The term code, as used above, may include software, firmware, and/or microcode, and may refer to programs, routines, functions, classes, data structures, and/or objects. The term shared processor circuit encompasses a single processor circuit that executes some or all code from multiple modules. The term group processor circuit encompasses a processor circuit that, in combination with additional processor circuits, executes some or all code from one or more modules. References to multiple processor circuits encompass multiple processor circuits on discrete dies, multiple processor circuits on a single die, multiple cores of a single processor circuit, multiple threads of a single processor circuit, or a combination of the above. The term shared memory circuit encompasses a single memory circuit that stores some or all code from multiple modules. The term group memory circuit encompasses a memory circuit that, in combination with additional memories, stores some or all code from one or more modules.

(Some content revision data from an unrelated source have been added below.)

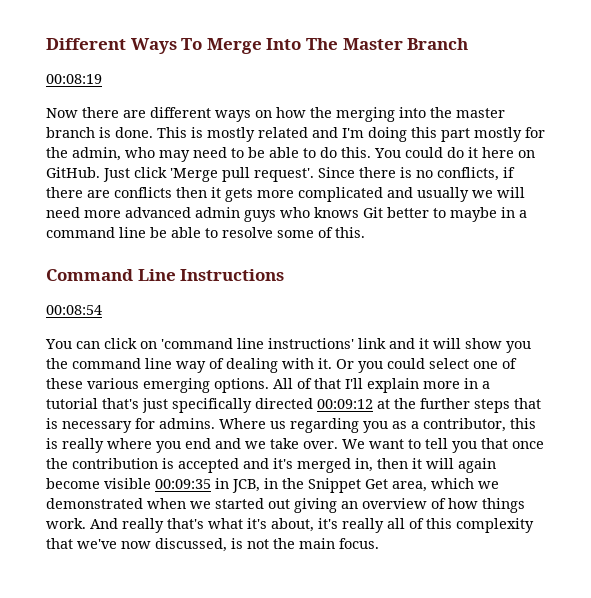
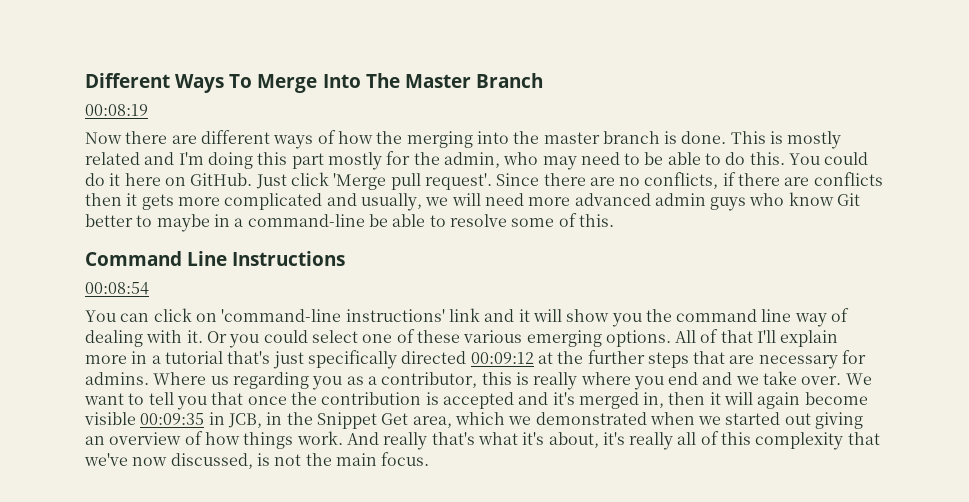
- Now there are different ways on how the merging into the master branch is done.
+ Now there are different ways of how the merging into the master branch is done.
- Since there is no conflicts, if there are conflicts then it gets more complicated and usually we will need more advanced admin guys who knows Git better to maybe in a command line be able to resolve some of this.
+ Since there are no conflicts, if there are conflicts then it gets more complicated and usually, we will need more advanced admin guys who know Git better to maybe in a command-line be able to resolve some of this.
- You can click on 'command line instructions' link and it will show you the command line way of dealing with it.
+ You can click on 'command-line instructions' link and it will show you the command line way of dealing with it.
- All of that I'll explain more in a tutorial that's just specifically directed 00:09:12 at the further steps that is necessary for admins.
+ All of that I'll explain more in a tutorial that's just specifically directed 00:09:12 at the further steps that are necessary for admins.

The term memory circuit is a subset of the term computer-readable medium. The term computer-readable medium, as used herein, does not encompass transitory electrical or electromagnetic signals propagating through a medium (such as on a carrier wave); the term computer-readable medium may therefore be considered tangible and non-transitory. Non-limiting examples of a non-transitory, tangible computer-readable medium are nonvolatile memory circuits (such as a flash memory circuit, an erasable programmable read-only memory circuit, or a mask read-only memory circuit), volatile memory circuits (such as a static random access memory circuit or a dynamic random access memory circuit), magnetic storage media (such as an analog or digital magnetic tape or a hard disk drive), and optical storage media (such as a CD, a DVD, or a Blu-ray Disc).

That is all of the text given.